Os assassinatos foram uma forma de vingança de PMs contra criminosos da região, que no dia anterior tinham feito uma emboscada e mataram quatro policiais militares. Nenhum dos mortos na chacina tinha envolvimento com o crime.

Na lei original, os parentes teriam direito a até três salários mínimos mensais. A regra só entrou em vigor em 2000, no governo de Anthony Garotinho (PRP), sete anos depois do massacre. E para alguns deles durou pouco.

Segundo os próprios familiares, os benefícios deixaram de ser pagos no mês em que os mortos completariam 65 anos se estivessem vivos. A lei 3.421/2000, que versa sobre o tema, não define nada sobre interrupção do pagamento.

É como se eles falassem: Se vira!
— Vera Lúcia dos Santos, 55 anos, parente de oito mortos

Na casa onde morava, Vera Lúcia dos Santos viu oito familiares serem mortos. Aos 55 anos, faz bicos como manicure e cabelereira.

O G1 entrou em contato com as secretarias de Fazenda e de Assistência Social, que, segundo o decreto, são responsáveis pela pensão. Em nota, elas informaram que cumprem a lei rigorosamente.

“Cada concessão de pensão cumpriu regras estabelecidas pela então Secretaria responsável pela concessão do benefício. Para cada pensão foi estabelecida uma regra e editado um decreto. Importante ressaltar que a Fazenda recebeu os acervos do que foi concedido em 2000 e mantém as diretrizes da Procuradoria Geral do Estado (PGE-RJ). Cabe ainda informar que há pensões em vigência e que os pagamentos ocorrem mensalmente”.

Vinte e uma pessoas inocentes foram assassinadas em Vigário Geral — Foto: Reprodução / TV Globo

Vinte e uma pessoas inocentes foram assassinadas em Vigário Geral — Foto: Reprodução / TV Globo

Pensão pode se tornar vitalícia

Um projeto de lei aprovado na última terça-feira (18) na Assembleia Legislativa (Alerj) pode tornar vitalícia a pensão dos parentes de Vigário Geral.

“A dor não passa aos 65 anos”, resume o autor do projeto de lei, Marcelo Freixo (PSOL).

O governador em exercício, Francisco Dornelles (PP), tem 15 dias para sancioná-lo ou vetá-lo.
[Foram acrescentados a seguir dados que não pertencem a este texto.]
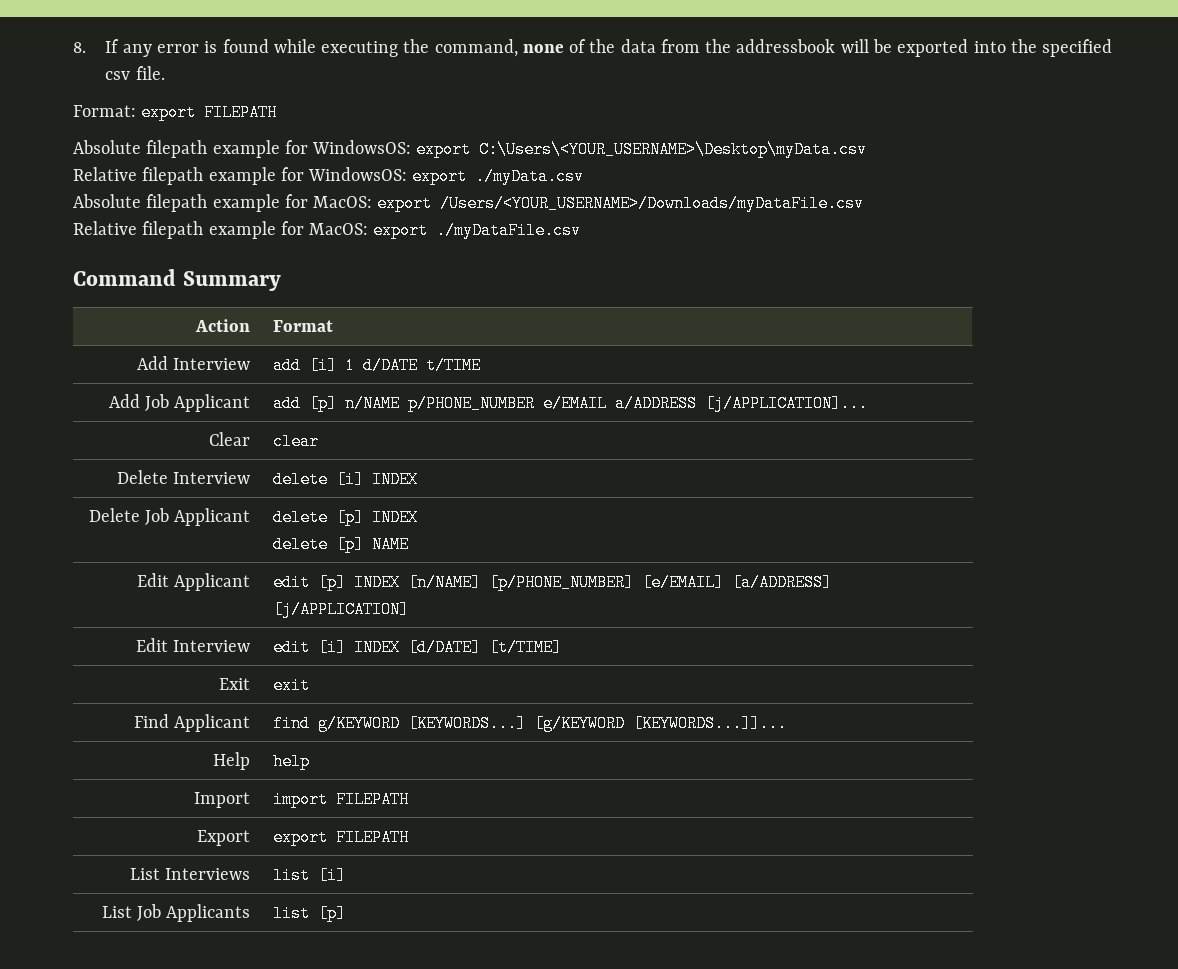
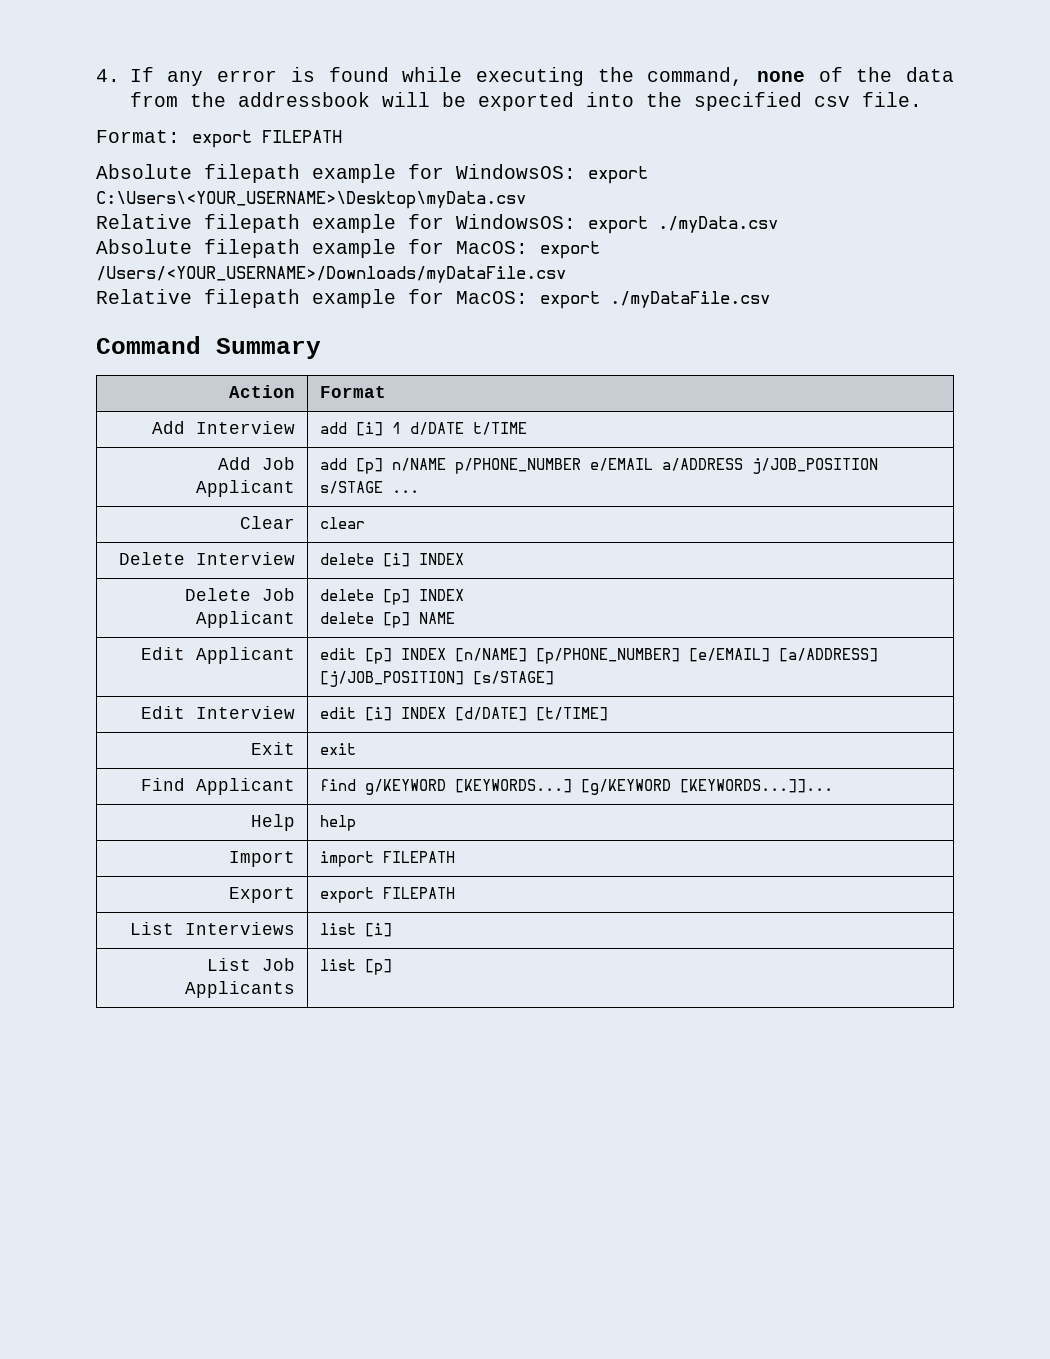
[73,42,86,53] 8. -> [96,69,120,82] 4.
[704,395,868,412] [j/APPLICATION]... -> [751,458,878,474] [319,481,419,494] j/JOB_POSITION s/STAGE ...
[272,601,409,618] [j/APPLICATION] -> [319,671,554,687] [j/JOB_POSITION] [s/STAGE]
Às vésperas do fim do mandato, o caso pode acabar no colo do governador eleito Wilson Witzel (PSC), que assume em janeiro.

Sobrevivente: ‘Pensão ajuda a pagar os remédios’

Núbia Moreira da Silva é uma das sobreviventes da chacina e tinha 10 anos quando socorreu outras crianças e um bebê de colo da casa onde viu alguns de seus parentes fuzilados. Teve de carregá-los para a laje, evitando encontrar os algozes na porta da frente.

Ela ainda chora e treme o corpo ao se recordar da cena. Com depressão, precisa se medicar no dia a dia e teme pelo futuro de um primo que diz ter vontade de se matar.

A pensão não traz a vida de ninguém de volta, mas ajuda a pagar os remédios
— Núbia Moreira da Silva, sobrevivente da Chacina de Vigário Geral

Aos 35 anos, Núbia tem medo de sair de casa. Moradora de uma comunidade, se assombra quando vê os armamentos nas mãos dos criminosos.

“Não gosto nem de lembrar. Fui acordada a base de tiros. Eu tinha mania de dormir com o rosto coberto pelo lençol. Quando vi, havia um homem com um fuzil apontado para a minha cabeça. Ouvi um deles falando para o outro: ‘Vamos embora, não vamos matar as crianças. Já está ficando claro, vão nos ver’, relata.

A frase serviu de peça-chave na investigação para condenar os policiais, autores do crime ocorrido em 1993 durante um jogo entre Brasil e Bolívia nas eliminatórias da Copa do Mundo para o ano seguinte. Nenhuma das vítimas tinha antecedentes criminais.

Quarenta homens armados invadiram um bar e algumas casas atirando a esmo. Foram denunciadas 52 pessoas, sendo 47 policiais militares, três civis e dois informantes. Até o ano passado, só um deles estava preso.

Viúva do ferroviário Adalberto de Souza, Iracilda se tornou presidente da associação de vítimas e pede que o estado pague por aqueles que, às custas do povo, deveriam protegê-lo e cometeram crimes.

“Tanta coisa para o Estado economizar e economiza logo naquilo que é culpado”.